Please return every line of the records that contains the word "position".

·····

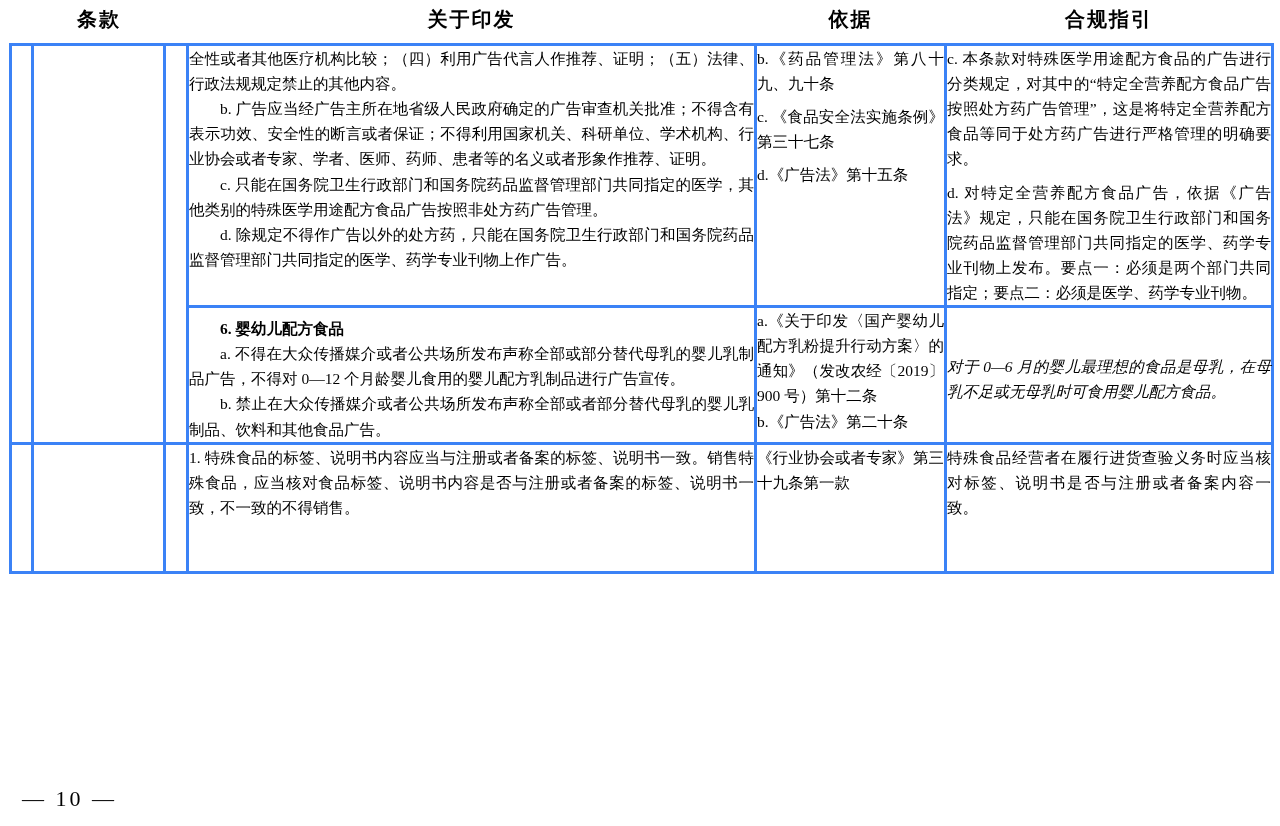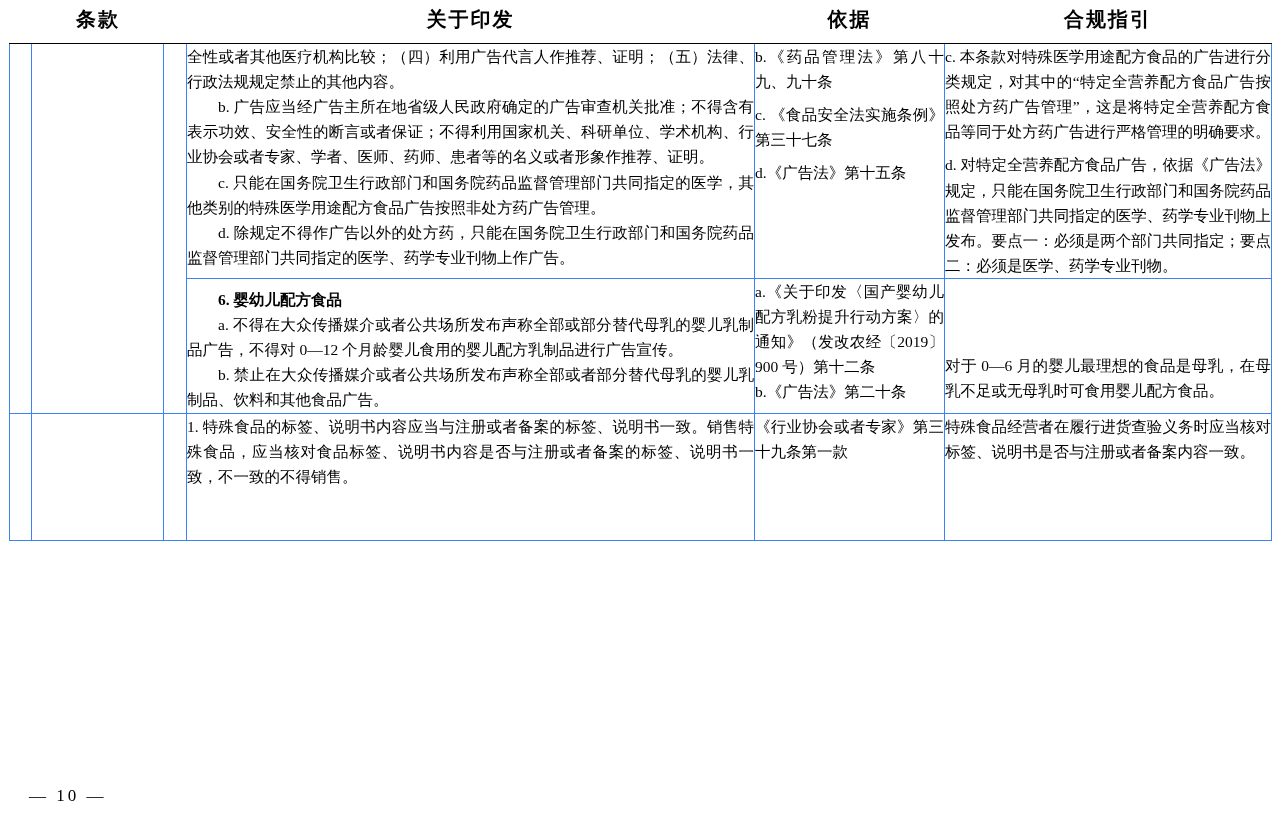--- a/index.html
+++ b/index.html
@@ -21,21 +21,21 @@
     box-sizing: border-box;
     position: relative;
   }
   table.doc-table {
     border-collapse: collapse;
     width: 1262px;
     margin-left: 9px;
     table-layout: fixed;
   }
   table.doc-table td, table.doc-table th {
-    border: 1px solid #3b82f6;
+    border: 3px solid #3b82f6;
     vertical-align: top;
     padding: 0;
   }
   
   .hdr-cell {
     border-top: none !important;
     border-left: none !important;
     border-right: none !important;
     border-bottom: 1px solid #000 !important;
     text-align: center;
@@ -73,23 +73,23 @@
   .mid-v {
     vertical-align: middle;
   }
   .blank-cell { }
   .footer {
     position: absolute;
     left: 0;
     top: 786px;
     width: 1280px;
     text-align: left;
-    font-size: 17px;
+    font-size: 22px;
     letter-spacing: 3px;
-    padding-left: 29px;
+    padding-left: 22px;
     box-sizing: border-box;
     font-family: "Liberation Serif", "DejaVu Serif", serif;
   }
 </style>
 </head>
 <body>
 
 <div class="page">
 
   <table class="doc-table">
@@ -136,21 +136,21 @@
         <td class="cell-pad">
           <p class="ind gap bold-label" style="">6. 婴幼儿配方食品</p>
           <p class="ind">a. 不得在大众传播媒介或者公共场所发布声称全部或部分替代母乳的婴儿乳制品广告，不得对 0—12 个月龄婴儿食用的婴儿配方乳制品进行广告宣传。</p>
           <p class="ind">b. 禁止在大众传播媒介或者公共场所发布声称全部或者部分替代母乳的婴儿乳制品、饮料和其他食品广告。</p>
         </td>
         <td class="cell-pad">
           <p>a.《关于印发〈国产婴幼儿配方乳粉提升行动方案〉的通知》（发改农经〔2019〕900 号）第十二条</p>
           <p>b.《广告法》第二十条</p>
         </td>
         <td class="cell-pad mid-v">
-          <p style="margin-top:74px;">对于 0—6 月的婴儿最理想的食品是母乳，在母乳不足或无母乳时可食用婴儿配方食品。</p>
+          <p style="margin-top:46px;font-style:italic;">对于 0—6 月的婴儿最理想的食品是母乳，在母乳不足或无母乳时可食用婴儿配方食品。</p>
         </td>
       </tr>
 
       <tr>
         <td class="blank-cell" style="height:126px;"></td>
         <td class="blank-cell"></td>
         <td class="blank-cell"></td>
         <td class="cell-pad">
           <p>1. 特殊食品的标签、说明书内容应当与注册或者备案的标签、说明书一致。销售特殊食品，应当核对食品标签、说明书内容是否与注册或者备案的标签、说明书一致，不一致的不得销售。</p>
         </td>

·····

Response to this exercise:
     position: relative;
     position: absolute;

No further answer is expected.